For precise diagnosis and effective management of atrial septal defects, it is of utmost significance to conduct elementary screenings on children. The primary aim of this study is to develop and authenticate an objective methodology for detecting atrial septal defects by employing deep learning (DL) on chest x-ray (CXR) examinations.
This retrospective study encompassed echocardiographs and corresponding Chest x-rays that were consistently gathered at Qingdao Women's and Children's Hospital from 2018 to 2022. Based on a collaborative diagnosis report by two cardiologists with over 10 years of experience in echocardiography, these radiographs were classified as positive or negative for atrial septal defect, and then divided into training and validation datasets.

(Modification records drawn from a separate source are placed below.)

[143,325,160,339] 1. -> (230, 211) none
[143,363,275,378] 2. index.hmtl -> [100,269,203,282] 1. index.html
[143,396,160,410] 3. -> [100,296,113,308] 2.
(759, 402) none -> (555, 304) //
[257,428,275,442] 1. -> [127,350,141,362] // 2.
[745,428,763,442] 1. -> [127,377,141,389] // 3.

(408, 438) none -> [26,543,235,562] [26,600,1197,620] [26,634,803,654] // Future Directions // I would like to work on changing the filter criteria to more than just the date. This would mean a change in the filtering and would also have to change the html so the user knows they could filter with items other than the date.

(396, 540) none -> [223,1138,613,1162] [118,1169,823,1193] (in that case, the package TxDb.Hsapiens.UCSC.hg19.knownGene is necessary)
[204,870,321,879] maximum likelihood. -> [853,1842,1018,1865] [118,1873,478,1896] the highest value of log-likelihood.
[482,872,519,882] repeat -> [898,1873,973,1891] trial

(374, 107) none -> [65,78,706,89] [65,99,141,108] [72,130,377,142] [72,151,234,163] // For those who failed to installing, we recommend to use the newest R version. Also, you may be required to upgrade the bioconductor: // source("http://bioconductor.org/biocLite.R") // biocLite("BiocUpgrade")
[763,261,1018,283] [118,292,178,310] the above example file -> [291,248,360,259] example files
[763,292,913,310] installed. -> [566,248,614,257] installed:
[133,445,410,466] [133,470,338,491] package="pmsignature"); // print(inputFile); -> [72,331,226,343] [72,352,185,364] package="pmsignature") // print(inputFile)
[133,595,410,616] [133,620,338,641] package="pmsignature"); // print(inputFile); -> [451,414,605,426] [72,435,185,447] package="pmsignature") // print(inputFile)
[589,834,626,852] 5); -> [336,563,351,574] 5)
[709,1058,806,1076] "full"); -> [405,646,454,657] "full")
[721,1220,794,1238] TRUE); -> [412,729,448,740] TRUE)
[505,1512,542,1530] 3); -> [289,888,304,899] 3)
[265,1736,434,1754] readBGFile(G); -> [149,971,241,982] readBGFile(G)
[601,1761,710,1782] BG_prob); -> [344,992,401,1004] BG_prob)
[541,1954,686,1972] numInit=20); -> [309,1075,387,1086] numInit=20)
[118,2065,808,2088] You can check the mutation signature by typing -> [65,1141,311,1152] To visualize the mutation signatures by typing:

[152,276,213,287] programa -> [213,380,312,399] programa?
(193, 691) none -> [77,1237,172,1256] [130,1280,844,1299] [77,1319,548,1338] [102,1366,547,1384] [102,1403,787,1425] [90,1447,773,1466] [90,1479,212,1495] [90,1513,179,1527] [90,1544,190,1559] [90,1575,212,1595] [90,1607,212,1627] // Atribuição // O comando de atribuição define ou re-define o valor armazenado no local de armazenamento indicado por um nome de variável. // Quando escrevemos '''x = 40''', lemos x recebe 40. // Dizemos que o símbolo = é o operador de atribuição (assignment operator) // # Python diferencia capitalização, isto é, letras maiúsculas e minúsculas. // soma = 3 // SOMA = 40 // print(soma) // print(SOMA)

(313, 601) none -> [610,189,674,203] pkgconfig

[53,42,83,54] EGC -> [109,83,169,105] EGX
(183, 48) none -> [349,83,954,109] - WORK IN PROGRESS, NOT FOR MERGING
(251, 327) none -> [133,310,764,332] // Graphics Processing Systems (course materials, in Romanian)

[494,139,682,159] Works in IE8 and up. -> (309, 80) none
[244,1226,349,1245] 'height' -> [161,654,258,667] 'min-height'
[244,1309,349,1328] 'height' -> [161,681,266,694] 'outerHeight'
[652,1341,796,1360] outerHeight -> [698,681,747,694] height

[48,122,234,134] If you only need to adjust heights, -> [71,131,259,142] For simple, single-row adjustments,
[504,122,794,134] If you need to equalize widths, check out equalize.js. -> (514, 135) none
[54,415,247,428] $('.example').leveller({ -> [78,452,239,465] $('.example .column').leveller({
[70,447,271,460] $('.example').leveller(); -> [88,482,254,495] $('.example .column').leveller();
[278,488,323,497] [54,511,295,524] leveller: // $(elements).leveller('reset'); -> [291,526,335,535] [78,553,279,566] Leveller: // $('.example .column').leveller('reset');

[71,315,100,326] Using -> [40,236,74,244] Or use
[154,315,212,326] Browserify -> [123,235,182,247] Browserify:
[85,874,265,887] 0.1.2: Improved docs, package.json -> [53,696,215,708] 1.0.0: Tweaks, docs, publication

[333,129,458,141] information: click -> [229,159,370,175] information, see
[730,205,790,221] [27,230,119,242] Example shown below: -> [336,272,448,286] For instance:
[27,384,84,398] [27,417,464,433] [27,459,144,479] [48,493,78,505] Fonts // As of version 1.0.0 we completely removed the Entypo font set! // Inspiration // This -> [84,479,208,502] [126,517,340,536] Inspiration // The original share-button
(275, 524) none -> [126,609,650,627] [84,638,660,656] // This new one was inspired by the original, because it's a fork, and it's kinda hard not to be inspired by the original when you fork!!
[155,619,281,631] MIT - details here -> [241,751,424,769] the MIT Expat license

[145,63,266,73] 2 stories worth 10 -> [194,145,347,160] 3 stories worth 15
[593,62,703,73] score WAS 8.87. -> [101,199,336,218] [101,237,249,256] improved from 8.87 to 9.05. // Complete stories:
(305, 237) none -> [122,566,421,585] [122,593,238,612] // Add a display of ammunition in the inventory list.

An artificial intelligence model was formulated by utilizing the training dataset and fine-tuned using the validation dataset. To evaluate the efficacy of the model, an assessment of the area under the curve, sensitivity, specificity, accuracy, positive predictive value, and negative predictive value was conducted employing the validation dataset.
This research encompassed a total of 420 images from individuals. The screening accuracy and recall rate of the model surpass 90%.
One of profound neural network models predicated on chest x-ray radiographs (a traditional, extensively employed, and economically viable examination) proves highly advantageous in the assessment for atrial septal defect.